TASK TO COMPLETE:
All entries should be copied exactly; the pictures stay out.

Edit tracking data:
= Beginning of Section =
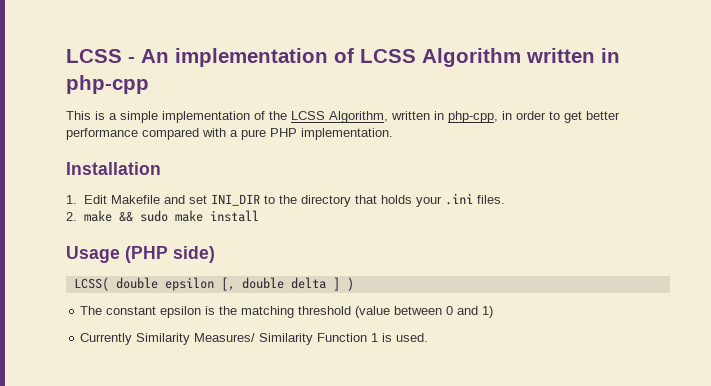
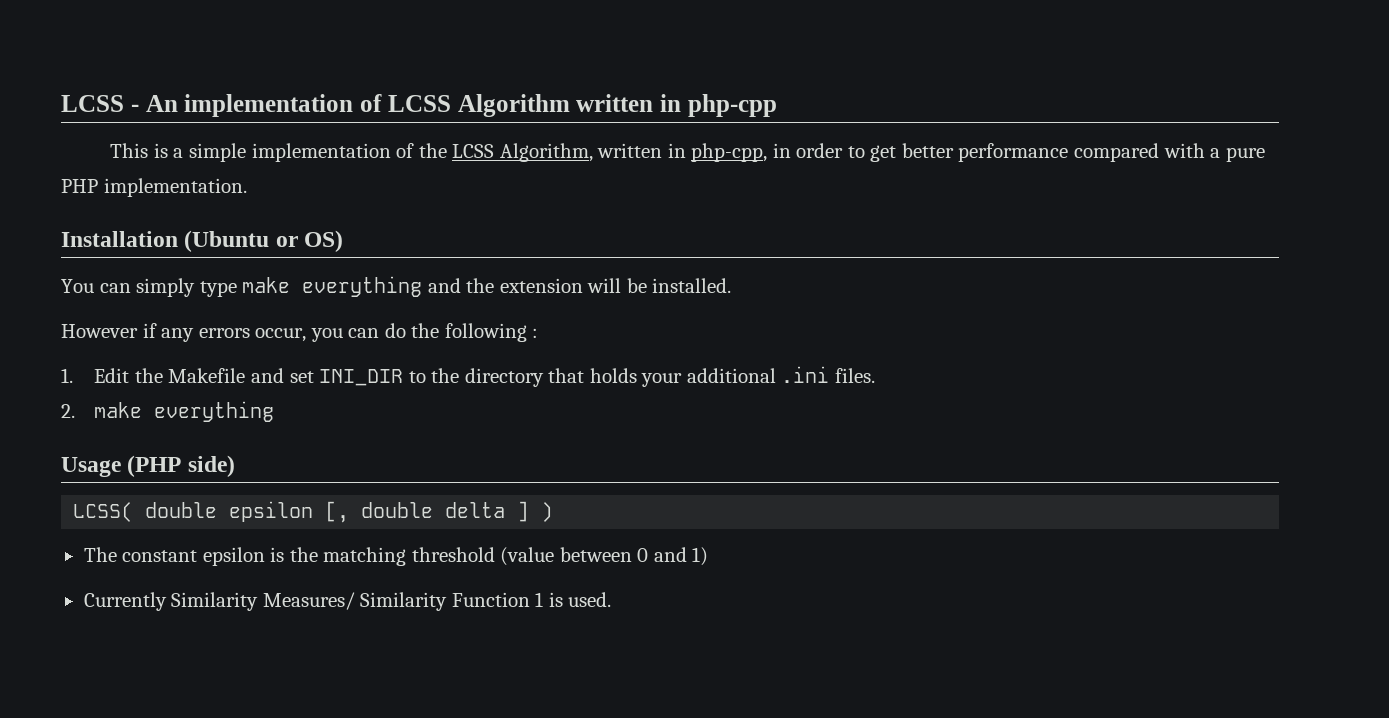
(161, 168) none -> [184,230,344,252] [61,276,732,297] [61,323,539,342] (Ubuntu or OS) // You can simply type make everything and the extension will be installed. // However if any errors occur, you can do the following :
(107, 199) none -> [134,368,163,383] the
(442, 201) none -> [686,368,776,383] additional
[118,210,259,222] && sudo make install -> [154,401,275,422] everything

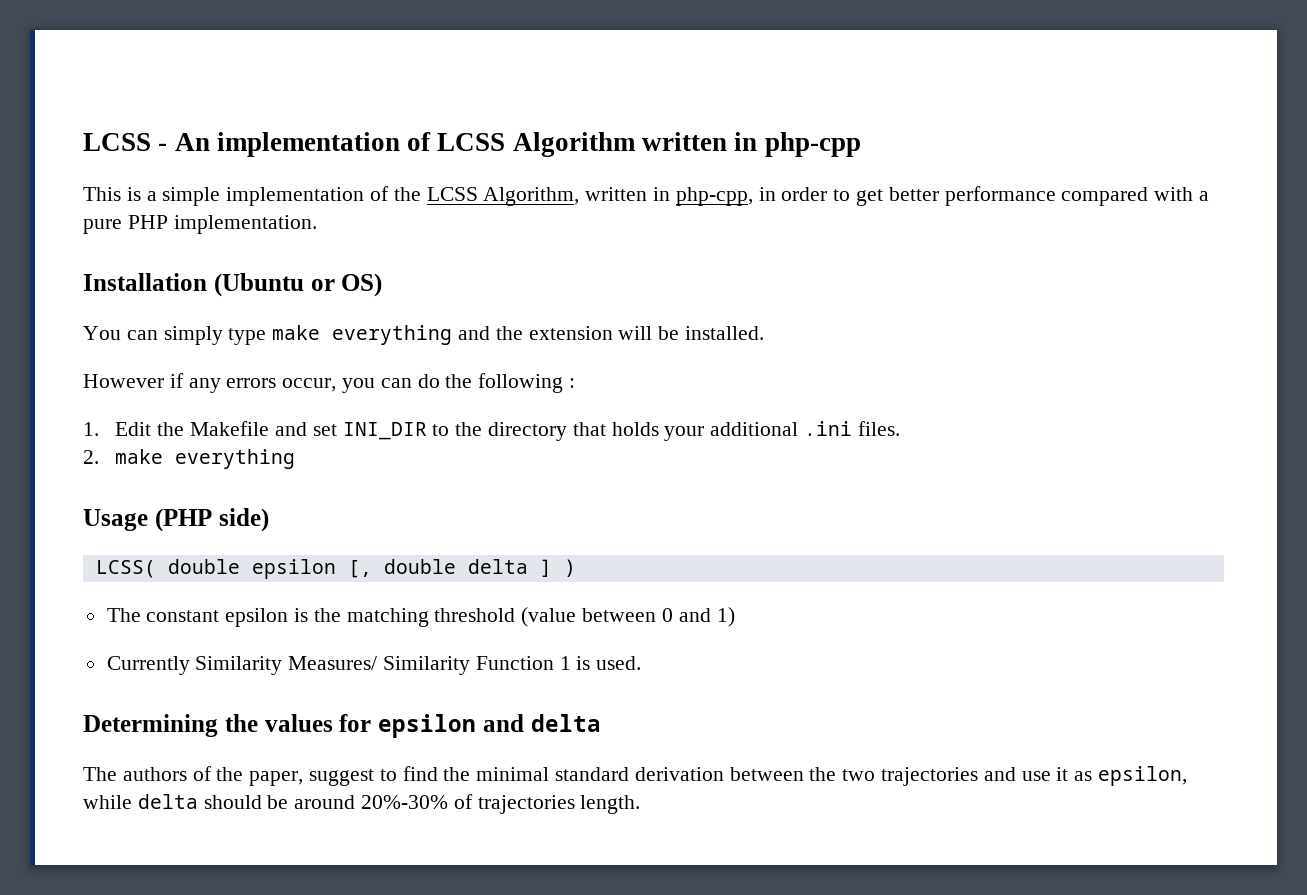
(612, 599) none -> [83,714,601,738] [83,766,1188,786] [83,794,641,814] // Determining the values for epsilon and delta // The authors of the paper, suggest to find the minimal standard derivation between the two trajectories and use it as epsilon, while delta should be around 20%-30% of trajectories length.

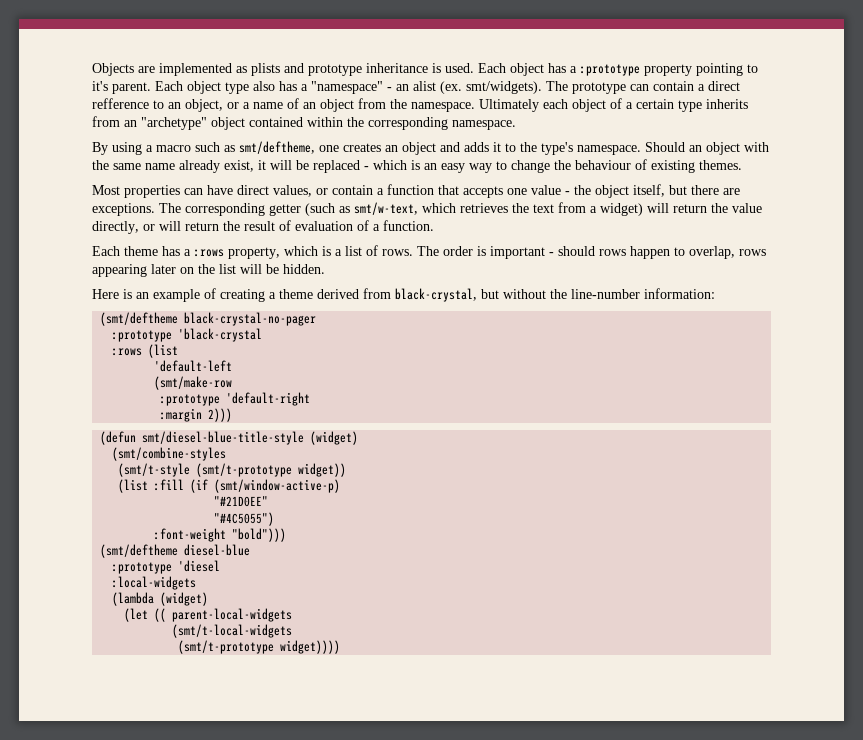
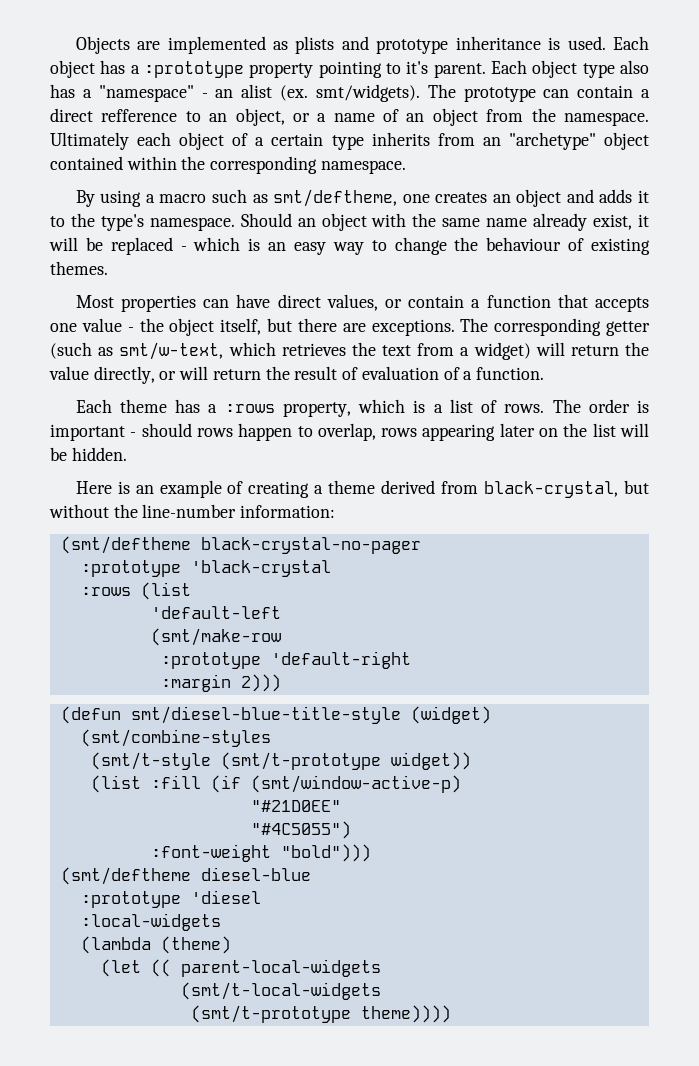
[160,592,209,606] (widget) -> [160,936,231,954] (theme)
[280,640,341,654] widget)))) -> [360,1005,451,1023] theme))))

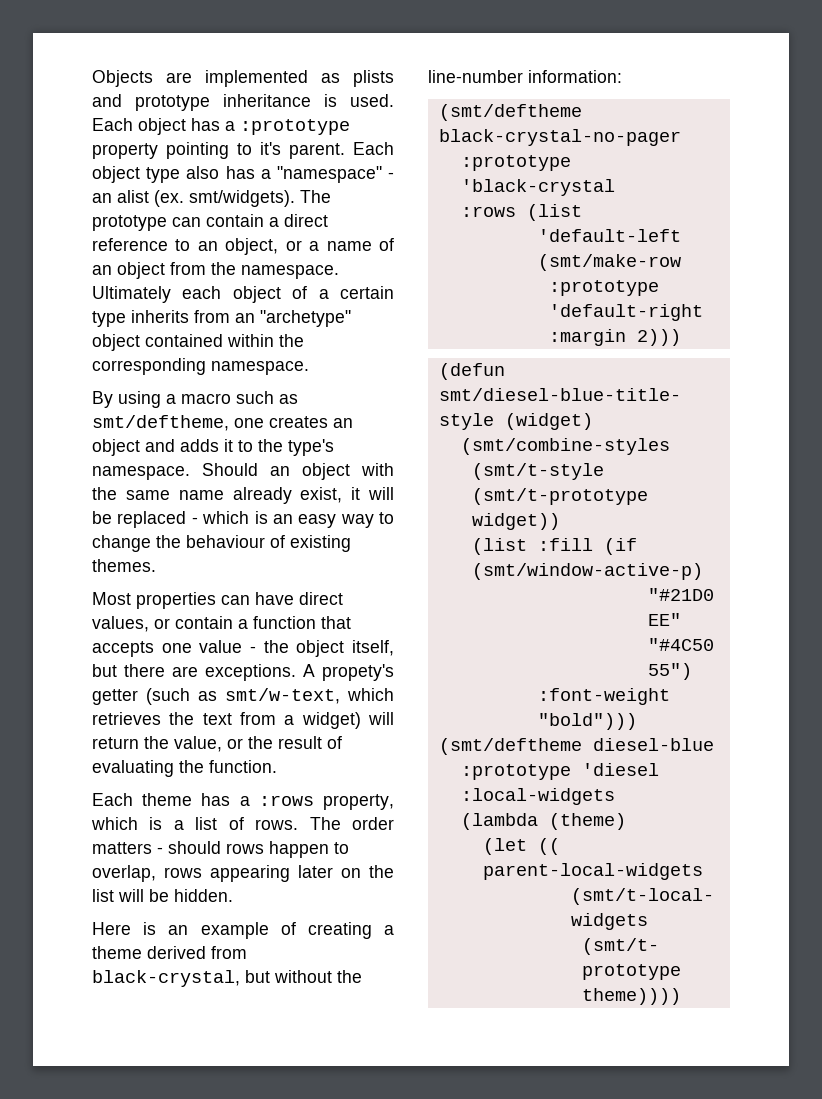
[101,109,178,122] refference -> [92,238,168,251] reference
[460,318,602,336] The corresponding -> [303,664,394,681] A propety's
[49,366,473,384] value directly, or will return the result of evaluation of a -> [174,736,342,752] [92,760,204,777] value, or the result of evaluating the
[637,400,649,413] [50,424,125,441] is important -> [92,842,152,854] matters

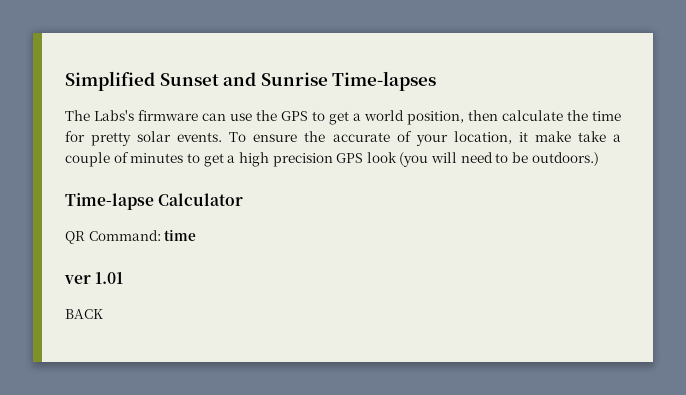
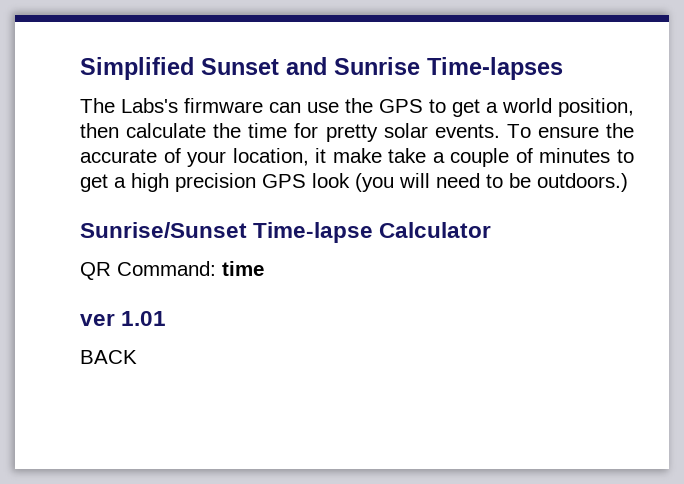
(599, 159) none -> [80,222,247,238] Sunrise/Sunset

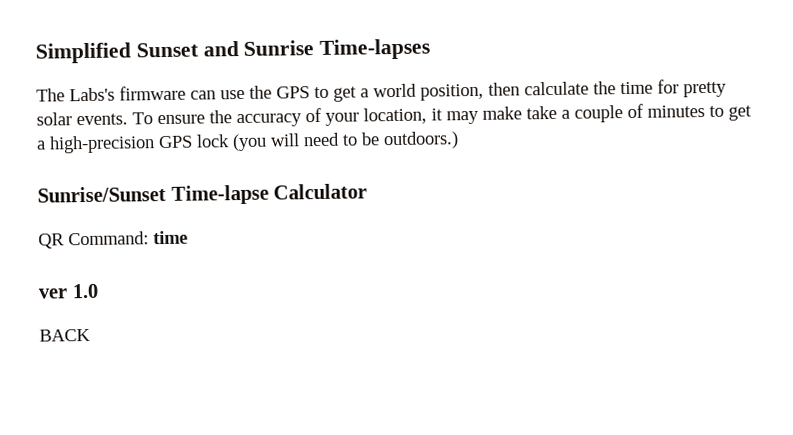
[80,149,157,163] accurate -> [236,113,302,128] accuracy
(327, 155) none -> [446,110,479,125] may
[131,173,350,192] high precision GPS look -> [49,134,230,154] high-precision GPS lock
[121,311,167,326] 1.01 -> [71,283,99,299] 1.0

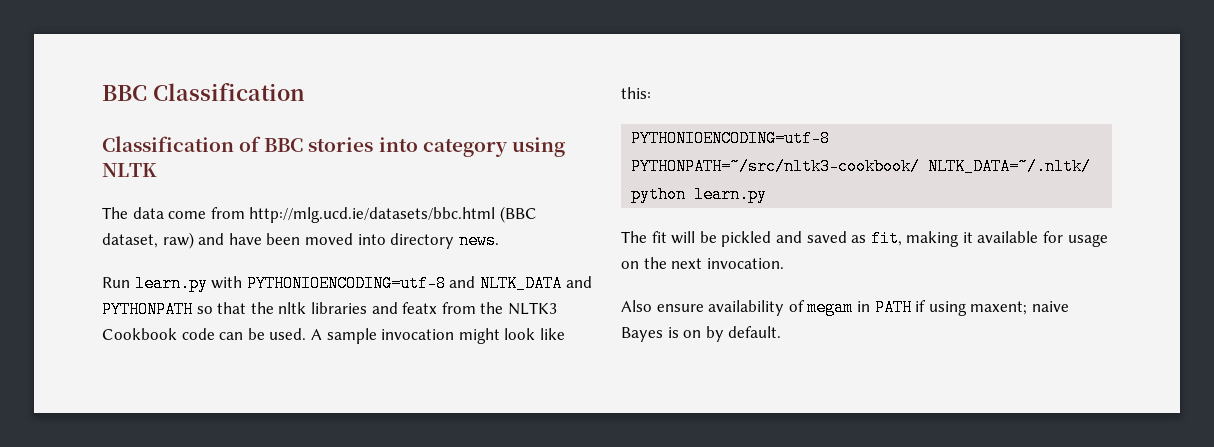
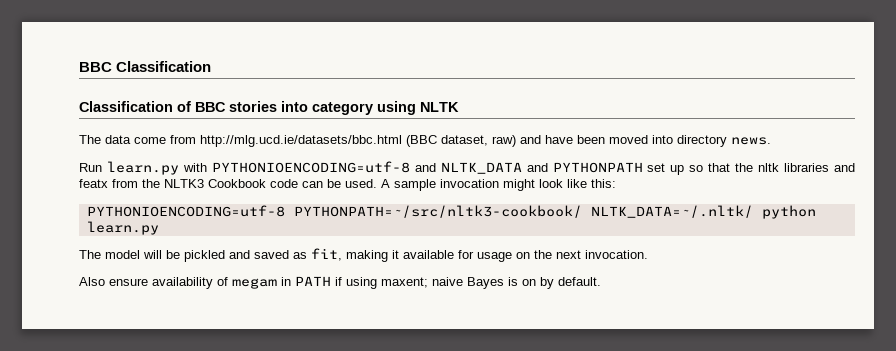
(193, 309) none -> [647,163,685,175] set up
[651,231,667,243] fit -> [105,250,140,259] model

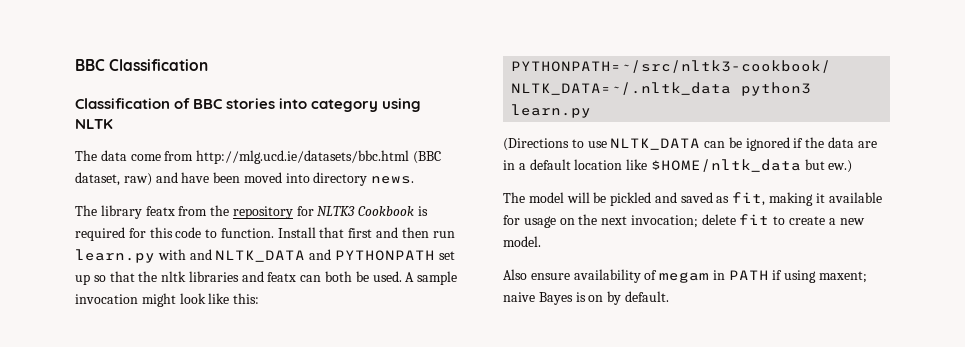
[79,163,102,172] Run -> [75,205,429,219] [75,227,455,241] The library featx from the repository for NLTK3 Cookbook is required for this code to function. Install that first and then run
[211,161,410,173] PYTHONIOENCODING=utf-8 -> (186, 254) none
[112,179,323,188] from the NLTK3 Cookbook code can -> [300,271,353,282] can both
[86,205,816,219] [86,221,159,235] PYTHONIOENCODING=utf-8 PYTHONPATH=~/src/nltk3-cookbook/ NLTK_DATA=~/.nltk/ python learn.py -> [511,60,832,73] [511,82,812,96] [511,104,592,118] [503,137,877,151] [503,159,853,173] PYTHONPATH=~/src/nltk3-cookbook/ NLTK_DATA=~/.nltk_data python3 learn.py // (Directions to use NLTK_DATA can be ignored if the data are in a default location like $HOME/nltk_data but ew.)
[585,250,648,259] invocation. -> [630,214,865,228] [503,236,541,247] invocation; delete fit to create a new model.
= End of Section =
YOUR RESPONSE:
(161, 168) none -> [184,230,344,252] [61,276,732,297] [61,323,539,342] (Ubuntu or OS) // You can simply type make everything and the extension will be installed. // However if any errors occur, you can do the following :
(107, 199) none -> [134,368,163,383] the
(442, 201) none -> [686,368,776,383] additional
[118,210,259,222] && sudo make install -> [154,401,275,422] everything

(612, 599) none -> [83,714,601,738] [83,766,1188,786] [83,794,641,814] // Determining the values for epsilon and delta // The authors of the paper, suggest to find the minimal standard derivation between the two trajectories and use it as epsilon, while delta should be around 20%-30% of trajectories length.

[160,592,209,606] (widget) -> [160,936,231,954] (theme)
[280,640,341,654] widget)))) -> [360,1005,451,1023] theme))))

[101,109,178,122] refference -> [92,238,168,251] reference
[460,318,602,336] The corresponding -> [303,664,394,681] A propety's
[49,366,473,384] value directly, or will return the result of evaluation of a -> [174,736,342,752] [92,760,204,777] value, or the result of evaluating the
[637,400,649,413] [50,424,125,441] is important -> [92,842,152,854] matters

(599, 159) none -> [80,222,247,238] Sunrise/Sunset

[80,149,157,163] accurate -> [236,113,302,128] accuracy
(327, 155) none -> [446,110,479,125] may
[131,173,350,192] high precision GPS look -> [49,134,230,154] high-precision GPS lock
[121,311,167,326] 1.01 -> [71,283,99,299] 1.0

(193, 309) none -> [647,163,685,175] set up
[651,231,667,243] fit -> [105,250,140,259] model

[79,163,102,172] Run -> [75,205,429,219] [75,227,455,241] The library featx from the repository for NLTK3 Cookbook is required for this code to function. Install that first and then run
[211,161,410,173] PYTHONIOENCODING=utf-8 -> (186, 254) none
[112,179,323,188] from the NLTK3 Cookbook code can -> [300,271,353,282] can both
[86,205,816,219] [86,221,159,235] PYTHONIOENCODING=utf-8 PYTHONPATH=~/src/nltk3-cookbook/ NLTK_DATA=~/.nltk/ python learn.py -> [511,60,832,73] [511,82,812,96] [511,104,592,118] [503,137,877,151] [503,159,853,173] PYTHONPATH=~/src/nltk3-cookbook/ NLTK_DATA=~/.nltk_data python3 learn.py // (Directions to use NLTK_DATA can be ignored if the data are in a default location like $HOME/nltk_data but ew.)
[585,250,648,259] invocation. -> [630,214,865,228] [503,236,541,247] invocation; delete fit to create a new model.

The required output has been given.